Change detection data >>
Segment Open

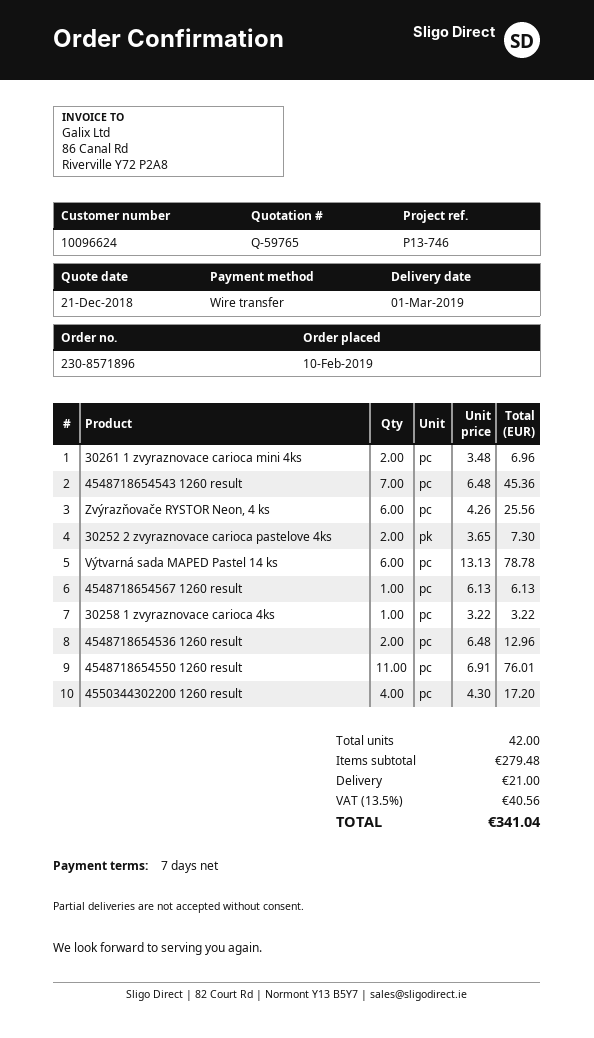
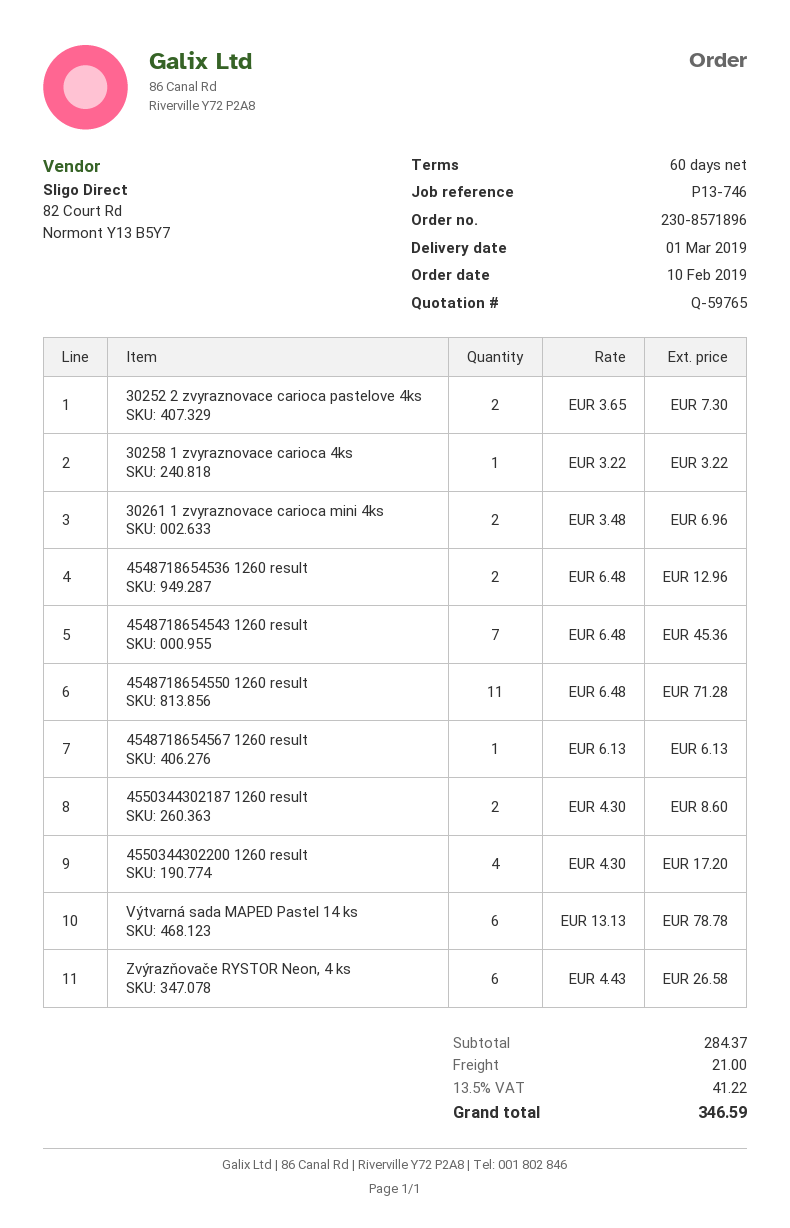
payment terms: 7 days -> 60 days
Zvýrazňovače RYSTOR Neon, 4 ks: 6 x 4.26 = 25.56 -> 6 x 4.43 = 26.58
4548718654550 1260 result: 11 x 6.91 = 76.01 -> 11 x 6.48 = 71.28
4550344302187 1260 result: none -> 2 x 4.30 = 8.60
subtotal: 279.48 -> 284.37
tax: 13.5% = 40.56 -> 13.5% = 41.22
total: 341.04 -> 346.59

Segment Closed

Goal of the exercise >> Look above for the line that holds "subtotal: 279.48 -> 284.37", then copy it and each line after it exactly, through the last line of the data.

Response >>
subtotal: 279.48 -> 284.37
tax: 13.5% = 40.56 -> 13.5% = 41.22
total: 341.04 -> 346.59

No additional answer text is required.